SUN Newsletter
Home / Actualités / La BAfD, le FIDA et leurs partenaires redoublent d’efforts pour mettre un terme à la faim en Afrique et renforcer la sécurité alimentaire

La BAfD, le FIDA et leurs partenaires redoublent d’efforts pour mettre un terme à la faim en Afrique et renforcer la sécurité alimentaire

  |   Réseau des donateurs SUN, Réseau des pays SUN

La Banque africaine de développement et le Fonds international de développement agricole (FIDA), en partenariat avec le Forum pour la recherche agricole en Afrique (FARA) et l’Organisation du Système CGIAR, se sont engagés ce jour à travailler en étroite collaboration avec les dirigeants africains pour lutter contre la faim croissante sur le continent et trouver un financement adéquat destiné à transformer et à moderniser la production de nourriture en Afrique.

L’impact du changement climatique, d’une fragilité croissante et des conflits, sans oublier celui des invasions acridiennes en Afrique orientale et méridionale, se fait sentir sur le continent.

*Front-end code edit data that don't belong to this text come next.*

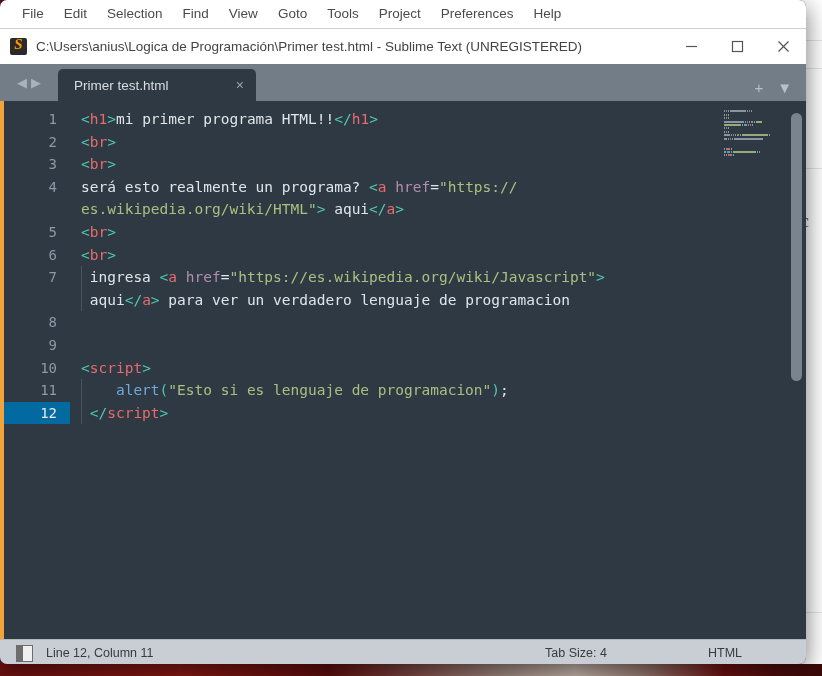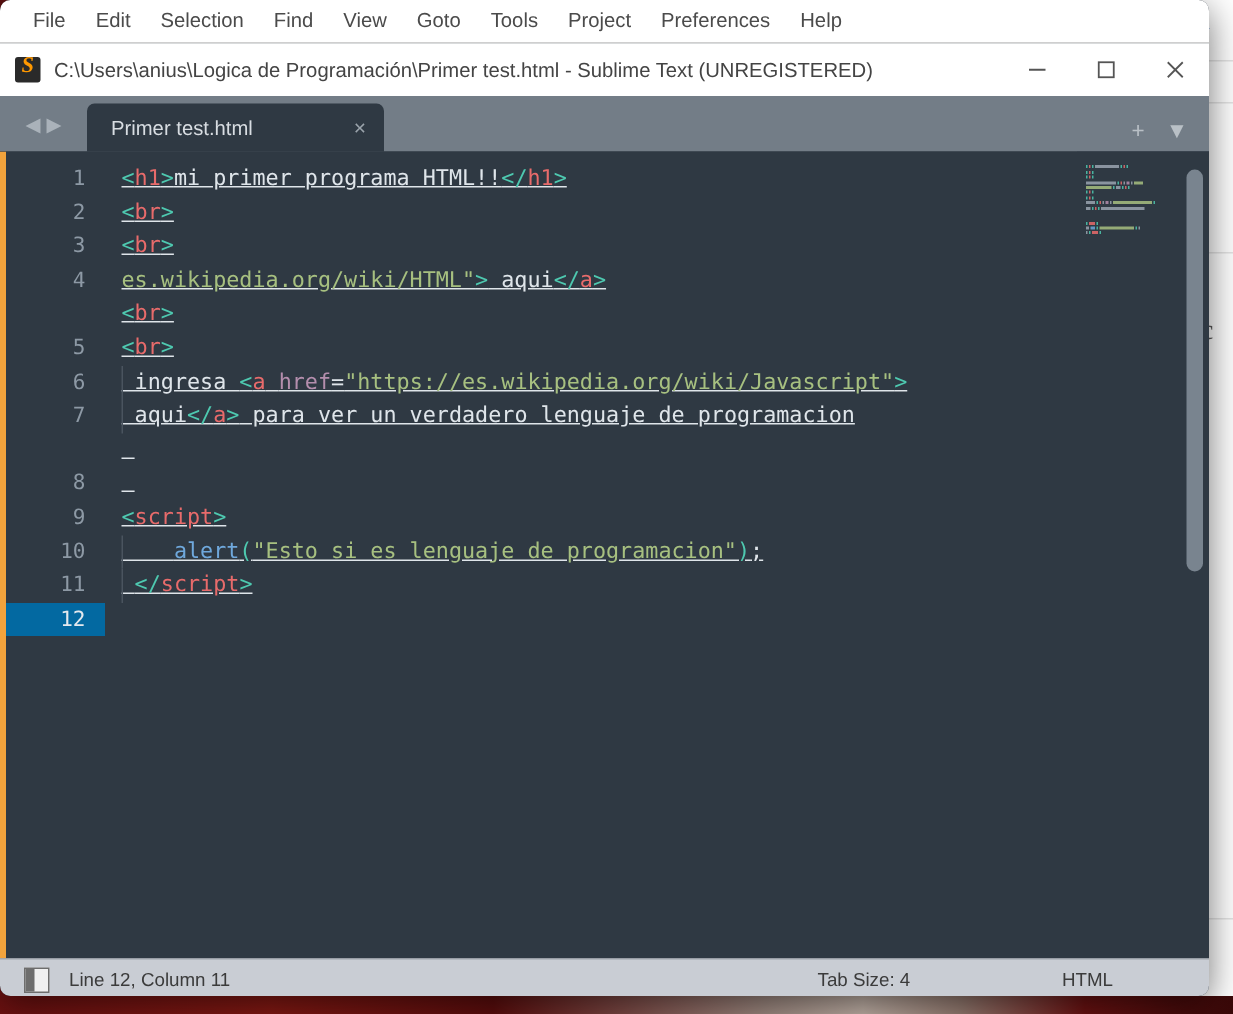--- a/index.html
+++ b/index.html
@@ -62,7 +62,7 @@
   .gl.active{background:#0369a1;color:#e4e9ee;}
   #codewrap{flex:1;position:relative;padding-top:7px;overflow:hidden;}
   .cl{height:22.6px;line-height:22.6px;font-family:"DejaVu Sans Mono","Liberation Mono",monospace;
-    font-size:14.5px;color:#dfe5ea;white-space:pre;padding-left:11px;position:relative;text-decoration:underline;}
+    font-size:14.5px;color:#dfe5ea;white-space:pre;padding-left:11px;position:relative;}
   .cl.ind:before{content:"";position:absolute;left:11px;top:0;width:1px;height:22.6px;
     background:#4a545f;}
   .tag{color:#e86b6b;}

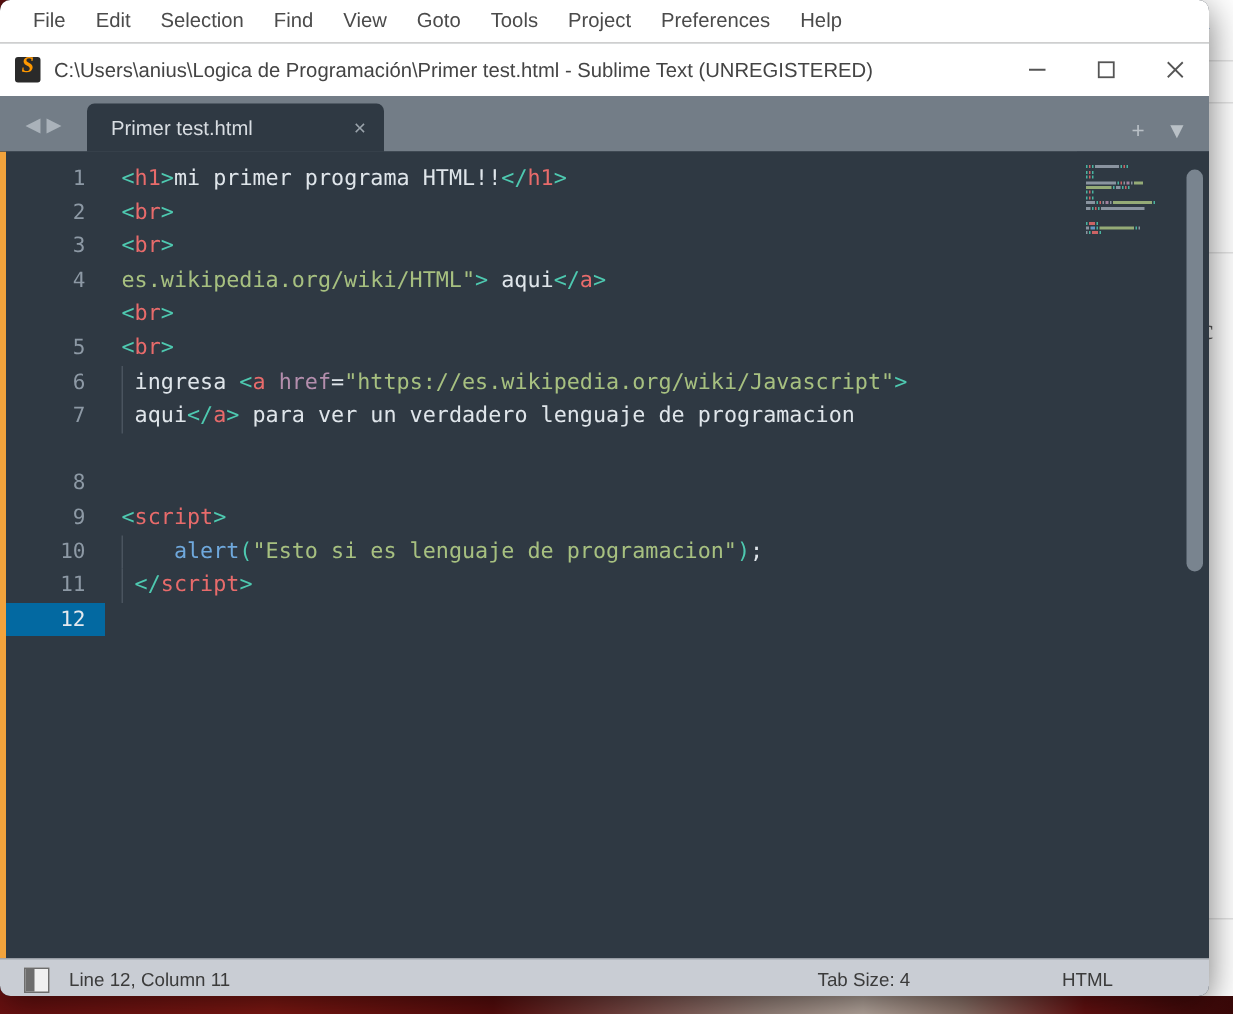--- a/index.html
+++ b/index.html
@@ -181,6 +181,7 @@
         <div class="cl"><span class="brk">&lt;</span><span class="tag">h1</span><span class="brk">&gt;</span><span class="txt">mi primer programa HTML!!</span><span class="brk">&lt;/</span><span class="tag">h1</span><span class="brk">&gt;</span></div>
         <div class="cl"><span class="brk">&lt;</span><span class="tag">br</span><span class="brk">&gt;</span></div>
         <div class="cl"><span class="brk">&lt;</span><span class="tag">br</span><span class="brk">&gt;</span></div>
+        <div class="cl"><span class="txt">será esto realmente un programa? </span><span class="brk">&lt;</span><span class="tag">a</span><span class="txt"> </span><span class="attr">href</span><span class="txt">=</span><span class="str">"https://</span></div>
         <div class="cl"><span class="str">es.wikipedia.org/wiki/HTML"</span><span class="brk">&gt;</span><span class="txt"> aqui</span><span class="brk">&lt;/</span><span class="tag">a</span><span class="brk">&gt;</span></div>
         <div class="cl"><span class="brk">&lt;</span><span class="tag">br</span><span class="brk">&gt;</span></div>
         <div class="cl"><span class="brk">&lt;</span><span class="tag">br</span><span class="brk">&gt;</span></div>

Un dialogue de haut niveau de 2 jours portera sur la modernisation de la production de nourriture, l’orientation plus commerciale de l’agriculture africaine et le renforcement des chaînes de valeurs agricoles.

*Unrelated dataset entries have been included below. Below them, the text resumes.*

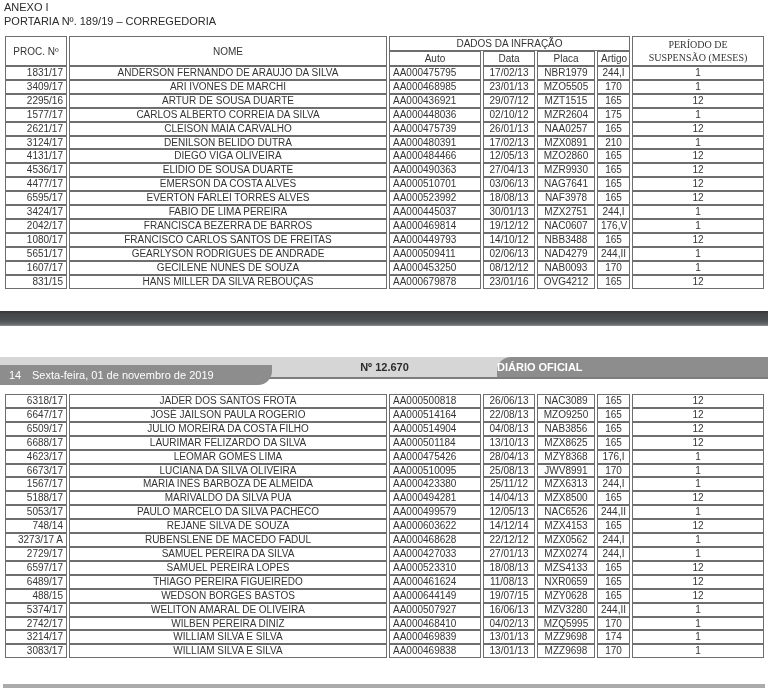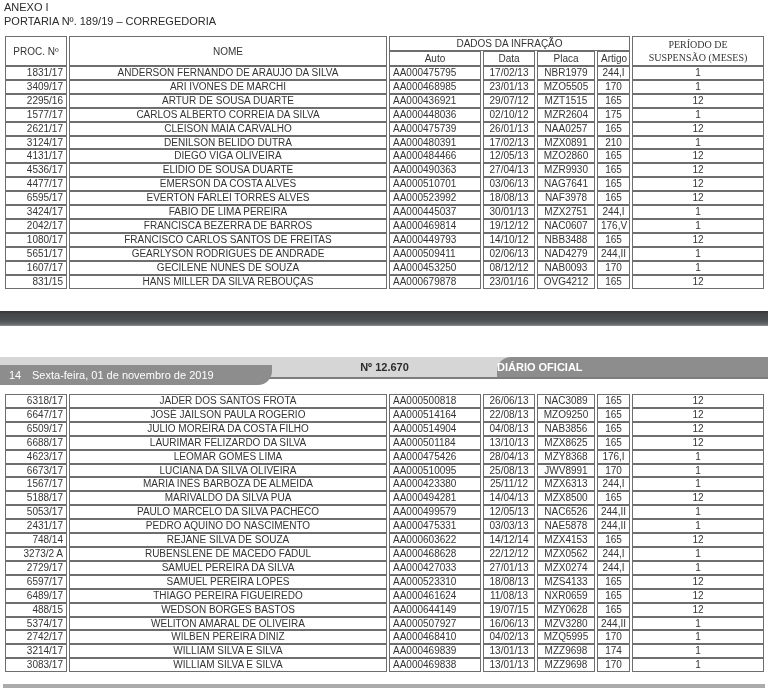--- a/index.html
+++ b/index.html
@@ -360,15 +360,6 @@
         <td class="c6">1</td>
       </tr>
       <tr>
-        <td class="c0">2431/17</td>
-        <td class="c1">PEDRO AQUINO DO NASCIMENTO</td>
-        <td class="c2">AA000475331</td>
-        <td class="c3">03/03/13</td>
-        <td class="c4">NAE5878</td>
-        <td class="c5">244,II</td>
-        <td class="c6">1</td>
-      </tr>
-      <tr>
         <td class="c0">748/14</td>
         <td class="c1">REJANE SILVA DE SOUZA</td>
         <td class="c2">AA000603622</td>

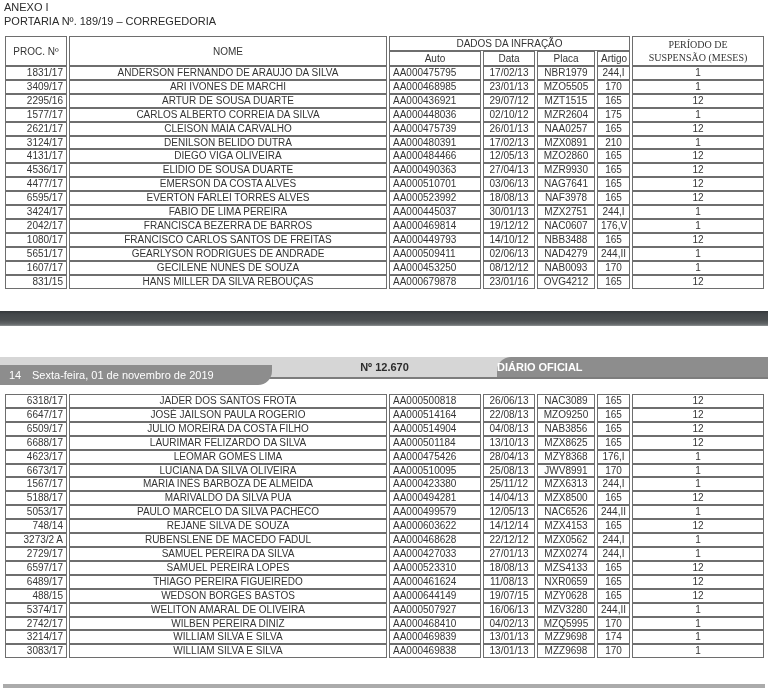--- a/index.html
+++ b/index.html
@@ -369,7 +369,7 @@
         <td class="c6">12</td>
       </tr>
       <tr>
-        <td class="c0">3273/2 A</td>
+        <td class="c0">3273/17 A</td>
         <td class="c1">RUBENSLENE DE MACEDO FADUL</td>
         <td class="c2">AA000468628</td>
         <td class="c3">22/12/12</td>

La recherche de solutions nécessitera un soutien fort de la part des gouvernements, des partenaires du développement et du secteur privé.

L’événement virtuel a réuni des responsables gouvernementaux, des directeurs de banques multilatérales de développement, des partenaires du développement, des organisations régionales, des instituts de recherche, des chefs d’entreprise, des opérateurs du secteur privé, des agences d’investissement, des intervenants issus du monde universitaire, des organisations de la société civile et des experts venus de toute l’Afrique et d’ailleurs.

Ce dialogue est l’occasion de partager les accomplissements et les enseignements retirés sur l’ensemble du continent africain et d’accélérer la transformation agricole.

Où que l’on soit sur le continent, la faim constitue un risque bien supérieur au Covid-19. Le nombre de personnes souffrant de la faim est passé de 214 millions à 246 millions entre 2015 et 2020. Les activités rattachées à l’agriculture ou à l’agro-industrie pourraient offrir des possibilités d’emploi à des millions de jeunes Africains qui représentent 70 % de la population.

Traduisant les engagements en actions, les parties devraient annoncer un nouveau financement pour soutenir la transformation alimentaire et la création d’emplois dans l’agro-industrie en Afrique.

« Mettre des technologies nouvelles et adaptées entre les mains des agriculteurs africains constitue une part essentielle de la réponse aux besoins du monde agricole et de la sécurité alimentaire en Afrique. Si nous ne faisons pas preuve d’une forte détermination collective et ne concrétisons pas nos ambitions, nous serons confrontés à de graves pénuries alimentaires sur le continent », explique Dr. Akinwumi A. Adesina, président de la Banque africaine de développement. « Ce pronostic ne fait aucun doute lorsque l’on tient compte de la croissance rapide de la population, de l’urbanisation et des changements climatiques en cours. L’inaction aurait des conséquences dévastatrices. »

« L’Afrique a le potentiel de se nourrir et de nourrir le monde », souligne M. Gilbert F. Houngbo, président du FIDA. « Si nous nous engageons aujourd’hui à augmenter les investissements dans la modernisation de l’agriculture, dans la fourniture de compétences, de financements et d’un meilleur accès aux chaînes de valeur agricole, l’agriculture sera en mesure de devenir un secteur prospère et performant capable de créer des emplois et de procurer des moyens de subsistance aux petits exploitants agricoles et aux populations rurales — en particulier, aux millions de jeunes Africains intégrant le marché du travail. »

L’amélioration de la productivité, l’intégration des chaînes de valeur et les économies d’échelle sont au cœur du défi de la sécurité alimentaire en Afrique.

Le sommet sur la sécurité alimentaire présentera un programme de la Banque africaine de développement qui a connu un franc succès : Technologies pour la Transformation de l’Agriculture en Afrique (programme TAAT), ainsi que d’autres exemples de réussite émanant de partenaires du développement.

Les dialogues qui se dérouleront en ligne incluront les chefs d’État de 18 pays africains ; Mme Agnès Kalibata, envoyée spéciale du Secrétaire général de l’ONU pour le Sommet sur les systèmes alimentaires 2021 ; M. Tony Blair, président exécutif de l’Institute for Global Change ; et les présidents de l’Organisation des Nations Unies pour l’alimentation et l’agriculture, du Groupe de la Banque islamique de développement, d’Afreximbank et de la Banque arabe pour le développement économique de l’Afrique, entre autres.